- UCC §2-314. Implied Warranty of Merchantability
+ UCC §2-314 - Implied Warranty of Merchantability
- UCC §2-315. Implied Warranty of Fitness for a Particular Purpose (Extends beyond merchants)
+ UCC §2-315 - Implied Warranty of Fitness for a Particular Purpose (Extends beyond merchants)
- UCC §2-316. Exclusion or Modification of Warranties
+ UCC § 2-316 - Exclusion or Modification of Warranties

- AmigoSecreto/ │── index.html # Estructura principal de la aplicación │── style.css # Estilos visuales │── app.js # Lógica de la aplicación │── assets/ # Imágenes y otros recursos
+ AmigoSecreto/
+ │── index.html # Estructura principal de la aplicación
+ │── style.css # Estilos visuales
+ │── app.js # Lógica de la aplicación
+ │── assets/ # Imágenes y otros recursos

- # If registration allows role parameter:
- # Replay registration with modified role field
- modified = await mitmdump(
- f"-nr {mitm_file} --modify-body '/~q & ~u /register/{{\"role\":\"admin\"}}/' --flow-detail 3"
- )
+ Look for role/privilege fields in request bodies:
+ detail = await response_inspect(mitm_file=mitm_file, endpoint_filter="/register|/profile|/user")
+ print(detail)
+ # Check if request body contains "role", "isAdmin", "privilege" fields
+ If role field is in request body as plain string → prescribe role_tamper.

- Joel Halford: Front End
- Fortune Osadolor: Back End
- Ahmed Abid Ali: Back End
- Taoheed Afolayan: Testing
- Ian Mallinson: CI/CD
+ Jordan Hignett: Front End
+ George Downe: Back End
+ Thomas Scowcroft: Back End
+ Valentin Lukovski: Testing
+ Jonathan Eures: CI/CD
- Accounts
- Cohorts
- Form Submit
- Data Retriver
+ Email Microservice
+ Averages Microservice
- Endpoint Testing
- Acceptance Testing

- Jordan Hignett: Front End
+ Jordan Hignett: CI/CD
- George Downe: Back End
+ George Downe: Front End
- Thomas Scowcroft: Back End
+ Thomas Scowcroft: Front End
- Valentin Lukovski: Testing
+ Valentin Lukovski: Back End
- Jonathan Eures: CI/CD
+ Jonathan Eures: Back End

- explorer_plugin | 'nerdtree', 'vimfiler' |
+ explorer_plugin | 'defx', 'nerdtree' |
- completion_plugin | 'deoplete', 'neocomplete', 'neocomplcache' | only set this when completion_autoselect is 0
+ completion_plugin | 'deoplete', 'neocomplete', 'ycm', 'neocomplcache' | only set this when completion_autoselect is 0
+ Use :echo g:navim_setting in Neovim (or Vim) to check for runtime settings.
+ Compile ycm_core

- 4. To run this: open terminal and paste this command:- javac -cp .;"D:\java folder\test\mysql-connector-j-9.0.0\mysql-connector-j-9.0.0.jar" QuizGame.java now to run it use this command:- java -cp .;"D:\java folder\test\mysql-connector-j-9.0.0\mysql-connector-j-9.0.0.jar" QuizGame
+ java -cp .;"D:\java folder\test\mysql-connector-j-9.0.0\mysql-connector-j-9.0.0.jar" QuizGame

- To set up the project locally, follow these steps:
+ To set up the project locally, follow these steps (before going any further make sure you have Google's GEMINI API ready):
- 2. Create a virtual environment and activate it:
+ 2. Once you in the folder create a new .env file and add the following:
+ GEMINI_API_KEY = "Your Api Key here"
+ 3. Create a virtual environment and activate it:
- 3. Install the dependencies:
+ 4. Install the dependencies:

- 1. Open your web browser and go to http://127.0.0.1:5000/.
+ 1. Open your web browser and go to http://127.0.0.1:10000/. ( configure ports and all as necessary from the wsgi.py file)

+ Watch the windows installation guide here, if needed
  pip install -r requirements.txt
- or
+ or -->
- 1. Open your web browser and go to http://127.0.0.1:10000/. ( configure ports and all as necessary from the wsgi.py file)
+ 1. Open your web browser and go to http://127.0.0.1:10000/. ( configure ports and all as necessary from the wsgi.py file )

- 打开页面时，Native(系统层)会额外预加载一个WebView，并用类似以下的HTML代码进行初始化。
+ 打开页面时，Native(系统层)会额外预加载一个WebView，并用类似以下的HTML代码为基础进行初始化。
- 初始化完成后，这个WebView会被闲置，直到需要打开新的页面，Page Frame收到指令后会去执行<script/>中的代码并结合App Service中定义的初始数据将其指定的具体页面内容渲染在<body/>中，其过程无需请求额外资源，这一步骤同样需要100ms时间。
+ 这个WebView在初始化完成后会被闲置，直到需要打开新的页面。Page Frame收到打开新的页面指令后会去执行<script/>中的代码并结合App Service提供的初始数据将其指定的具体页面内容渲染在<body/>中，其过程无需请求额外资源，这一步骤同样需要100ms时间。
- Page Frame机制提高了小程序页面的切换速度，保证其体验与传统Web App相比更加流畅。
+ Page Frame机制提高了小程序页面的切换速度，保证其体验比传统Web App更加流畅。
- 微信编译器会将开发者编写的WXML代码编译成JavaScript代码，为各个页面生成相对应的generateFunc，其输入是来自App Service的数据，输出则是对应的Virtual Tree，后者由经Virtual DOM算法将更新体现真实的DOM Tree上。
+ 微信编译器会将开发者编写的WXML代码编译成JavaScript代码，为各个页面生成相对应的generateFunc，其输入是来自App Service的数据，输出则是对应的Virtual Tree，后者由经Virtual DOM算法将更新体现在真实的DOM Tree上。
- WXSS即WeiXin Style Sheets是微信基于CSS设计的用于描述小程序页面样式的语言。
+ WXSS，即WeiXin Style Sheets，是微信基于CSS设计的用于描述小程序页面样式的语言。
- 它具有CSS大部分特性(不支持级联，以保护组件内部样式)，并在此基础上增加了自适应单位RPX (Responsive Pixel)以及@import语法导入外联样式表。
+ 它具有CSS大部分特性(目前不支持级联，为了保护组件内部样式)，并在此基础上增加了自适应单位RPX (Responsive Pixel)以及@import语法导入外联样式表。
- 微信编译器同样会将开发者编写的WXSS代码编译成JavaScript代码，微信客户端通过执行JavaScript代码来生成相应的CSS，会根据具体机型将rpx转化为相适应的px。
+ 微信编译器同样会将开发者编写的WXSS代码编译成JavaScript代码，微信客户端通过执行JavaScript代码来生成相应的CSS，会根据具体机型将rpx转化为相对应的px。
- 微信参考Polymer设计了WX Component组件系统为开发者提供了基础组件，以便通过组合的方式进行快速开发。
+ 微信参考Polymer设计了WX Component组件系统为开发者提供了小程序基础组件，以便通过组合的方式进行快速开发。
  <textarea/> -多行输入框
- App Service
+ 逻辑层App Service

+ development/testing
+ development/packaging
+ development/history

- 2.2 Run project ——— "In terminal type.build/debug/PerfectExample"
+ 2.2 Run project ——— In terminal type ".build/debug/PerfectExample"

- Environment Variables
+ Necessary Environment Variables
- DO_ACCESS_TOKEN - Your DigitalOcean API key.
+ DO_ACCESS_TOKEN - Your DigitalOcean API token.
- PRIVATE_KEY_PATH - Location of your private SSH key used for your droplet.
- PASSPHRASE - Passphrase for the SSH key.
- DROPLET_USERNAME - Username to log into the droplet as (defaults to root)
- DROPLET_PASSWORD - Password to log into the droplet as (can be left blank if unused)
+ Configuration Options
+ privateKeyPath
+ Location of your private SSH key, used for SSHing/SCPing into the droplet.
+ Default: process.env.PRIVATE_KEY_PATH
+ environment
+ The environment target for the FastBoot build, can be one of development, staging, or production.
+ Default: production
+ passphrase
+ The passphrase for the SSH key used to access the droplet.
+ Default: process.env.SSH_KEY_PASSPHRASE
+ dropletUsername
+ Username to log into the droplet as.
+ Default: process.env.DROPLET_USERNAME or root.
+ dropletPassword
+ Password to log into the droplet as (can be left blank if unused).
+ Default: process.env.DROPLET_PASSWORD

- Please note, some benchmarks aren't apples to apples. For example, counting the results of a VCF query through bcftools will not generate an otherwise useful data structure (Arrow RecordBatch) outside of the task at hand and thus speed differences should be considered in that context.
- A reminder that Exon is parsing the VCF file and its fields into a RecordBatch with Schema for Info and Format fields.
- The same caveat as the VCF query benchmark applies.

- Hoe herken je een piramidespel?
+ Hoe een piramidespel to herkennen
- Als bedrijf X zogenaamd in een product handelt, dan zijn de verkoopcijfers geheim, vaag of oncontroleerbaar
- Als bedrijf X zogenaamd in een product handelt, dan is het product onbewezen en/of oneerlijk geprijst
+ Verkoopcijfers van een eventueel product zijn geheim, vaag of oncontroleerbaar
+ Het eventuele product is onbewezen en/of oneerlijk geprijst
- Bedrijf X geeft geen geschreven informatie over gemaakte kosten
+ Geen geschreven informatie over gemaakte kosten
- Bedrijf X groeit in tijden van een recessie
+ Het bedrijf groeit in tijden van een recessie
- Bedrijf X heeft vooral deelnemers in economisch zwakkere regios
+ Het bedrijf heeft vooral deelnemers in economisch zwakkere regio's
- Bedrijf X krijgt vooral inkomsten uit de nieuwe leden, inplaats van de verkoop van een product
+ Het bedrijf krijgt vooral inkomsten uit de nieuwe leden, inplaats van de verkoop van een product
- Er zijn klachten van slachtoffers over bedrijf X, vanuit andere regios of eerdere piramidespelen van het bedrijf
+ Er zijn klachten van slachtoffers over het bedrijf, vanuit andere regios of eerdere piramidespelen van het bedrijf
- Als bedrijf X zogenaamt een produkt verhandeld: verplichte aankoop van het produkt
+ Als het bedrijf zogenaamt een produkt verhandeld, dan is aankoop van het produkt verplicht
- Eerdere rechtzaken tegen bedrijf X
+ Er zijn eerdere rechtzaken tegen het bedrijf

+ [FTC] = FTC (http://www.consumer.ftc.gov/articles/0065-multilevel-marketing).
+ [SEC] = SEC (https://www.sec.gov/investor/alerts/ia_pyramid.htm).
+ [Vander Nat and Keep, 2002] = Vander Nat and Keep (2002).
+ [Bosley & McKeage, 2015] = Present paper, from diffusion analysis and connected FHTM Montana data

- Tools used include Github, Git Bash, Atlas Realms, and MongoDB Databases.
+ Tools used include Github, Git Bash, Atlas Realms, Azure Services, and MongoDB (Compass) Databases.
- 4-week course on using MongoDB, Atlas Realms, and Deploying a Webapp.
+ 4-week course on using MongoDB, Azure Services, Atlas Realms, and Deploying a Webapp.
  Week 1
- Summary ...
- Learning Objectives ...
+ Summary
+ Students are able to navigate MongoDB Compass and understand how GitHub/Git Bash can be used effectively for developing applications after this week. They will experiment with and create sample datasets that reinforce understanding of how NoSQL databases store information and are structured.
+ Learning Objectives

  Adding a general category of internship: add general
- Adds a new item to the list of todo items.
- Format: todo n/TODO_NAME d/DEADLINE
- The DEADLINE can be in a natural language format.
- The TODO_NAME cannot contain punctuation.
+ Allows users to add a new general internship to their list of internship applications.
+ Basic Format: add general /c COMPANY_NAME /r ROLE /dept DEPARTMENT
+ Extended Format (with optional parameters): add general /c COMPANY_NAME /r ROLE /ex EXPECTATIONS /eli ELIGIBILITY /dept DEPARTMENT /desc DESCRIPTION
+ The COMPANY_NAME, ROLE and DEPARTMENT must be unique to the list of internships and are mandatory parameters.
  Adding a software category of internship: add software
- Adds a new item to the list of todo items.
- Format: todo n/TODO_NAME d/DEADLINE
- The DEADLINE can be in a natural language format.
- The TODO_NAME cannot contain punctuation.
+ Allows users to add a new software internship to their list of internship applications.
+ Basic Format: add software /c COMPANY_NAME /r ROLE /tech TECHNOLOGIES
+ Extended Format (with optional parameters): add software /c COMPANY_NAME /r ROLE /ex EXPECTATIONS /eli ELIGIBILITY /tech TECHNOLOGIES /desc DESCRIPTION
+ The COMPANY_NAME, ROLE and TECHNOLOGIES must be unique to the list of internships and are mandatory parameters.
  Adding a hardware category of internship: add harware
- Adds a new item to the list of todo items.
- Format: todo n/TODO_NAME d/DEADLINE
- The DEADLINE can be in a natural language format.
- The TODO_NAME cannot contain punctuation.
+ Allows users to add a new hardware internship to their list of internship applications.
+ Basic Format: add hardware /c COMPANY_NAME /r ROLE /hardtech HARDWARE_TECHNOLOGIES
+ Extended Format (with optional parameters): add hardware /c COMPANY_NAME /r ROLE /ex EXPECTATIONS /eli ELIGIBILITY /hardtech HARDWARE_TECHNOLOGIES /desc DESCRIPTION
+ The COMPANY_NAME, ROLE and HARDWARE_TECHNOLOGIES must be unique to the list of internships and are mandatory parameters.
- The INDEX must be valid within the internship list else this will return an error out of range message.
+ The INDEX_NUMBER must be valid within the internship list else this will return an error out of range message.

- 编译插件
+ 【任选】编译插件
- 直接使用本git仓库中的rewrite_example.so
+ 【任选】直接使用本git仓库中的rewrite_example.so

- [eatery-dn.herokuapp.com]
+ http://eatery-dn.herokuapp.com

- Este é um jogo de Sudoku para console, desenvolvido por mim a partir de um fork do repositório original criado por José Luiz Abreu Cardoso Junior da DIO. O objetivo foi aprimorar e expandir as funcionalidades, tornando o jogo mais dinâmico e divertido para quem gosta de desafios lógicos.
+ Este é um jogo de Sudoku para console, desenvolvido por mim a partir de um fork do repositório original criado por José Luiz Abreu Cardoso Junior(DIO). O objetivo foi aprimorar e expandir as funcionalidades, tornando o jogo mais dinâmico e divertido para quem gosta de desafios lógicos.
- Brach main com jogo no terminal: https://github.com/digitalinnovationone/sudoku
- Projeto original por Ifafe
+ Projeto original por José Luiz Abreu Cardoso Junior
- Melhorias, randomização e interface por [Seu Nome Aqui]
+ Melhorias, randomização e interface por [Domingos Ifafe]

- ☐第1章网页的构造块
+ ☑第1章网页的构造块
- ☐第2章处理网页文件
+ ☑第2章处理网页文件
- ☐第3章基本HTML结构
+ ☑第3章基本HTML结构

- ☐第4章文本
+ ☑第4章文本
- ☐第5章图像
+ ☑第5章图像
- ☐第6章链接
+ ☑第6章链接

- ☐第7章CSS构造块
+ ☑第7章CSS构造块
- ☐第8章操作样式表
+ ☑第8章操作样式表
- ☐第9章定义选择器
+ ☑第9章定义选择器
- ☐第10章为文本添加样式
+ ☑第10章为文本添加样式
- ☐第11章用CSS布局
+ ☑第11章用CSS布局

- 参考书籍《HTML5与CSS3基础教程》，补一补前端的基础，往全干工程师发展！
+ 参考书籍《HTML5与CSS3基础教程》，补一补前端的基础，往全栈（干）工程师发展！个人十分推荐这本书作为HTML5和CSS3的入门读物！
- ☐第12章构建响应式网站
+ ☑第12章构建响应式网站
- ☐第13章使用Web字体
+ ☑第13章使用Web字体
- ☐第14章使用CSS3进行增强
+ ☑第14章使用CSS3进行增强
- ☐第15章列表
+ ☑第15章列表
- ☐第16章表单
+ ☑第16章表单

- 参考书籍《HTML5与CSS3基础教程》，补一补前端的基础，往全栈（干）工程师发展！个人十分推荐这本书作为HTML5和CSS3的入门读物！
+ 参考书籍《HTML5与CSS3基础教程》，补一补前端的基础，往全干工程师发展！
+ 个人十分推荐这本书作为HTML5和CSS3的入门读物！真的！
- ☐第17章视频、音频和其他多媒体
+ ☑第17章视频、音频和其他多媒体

----

Instructions for the task —
What is wanted is every line from the first line of the entries through the line that contains "Check if request", given again exactly.

Your solution —
- UCC §2-314. Implied Warranty of Merchantability
+ UCC §2-314 - Implied Warranty of Merchantability
- UCC §2-315. Implied Warranty of Fitness for a Particular Purpose (Extends beyond merchants)
+ UCC §2-315 - Implied Warranty of Fitness for a Particular Purpose (Extends beyond merchants)
- UCC §2-316. Exclusion or Modification of Warranties
+ UCC § 2-316 - Exclusion or Modification of Warranties

- AmigoSecreto/ │── index.html # Estructura principal de la aplicación │── style.css # Estilos visuales │── app.js # Lógica de la aplicación │── assets/ # Imágenes y otros recursos
+ AmigoSecreto/
+ │── index.html # Estructura principal de la aplicación
+ │── style.css # Estilos visuales
+ │── app.js # Lógica de la aplicación
+ │── assets/ # Imágenes y otros recursos

- # If registration allows role parameter:
- # Replay registration with modified role field
- modified = await mitmdump(
- f"-nr {mitm_file} --modify-body '/~q & ~u /register/{{\"role\":\"admin\"}}/' --flow-detail 3"
- )
+ Look for role/privilege fields in request bodies:
+ detail = await response_inspect(mitm_file=mitm_file, endpoint_filter="/register|/profile|/user")
+ print(detail)
+ # Check if request body contains "role", "isAdmin", "privilege" fields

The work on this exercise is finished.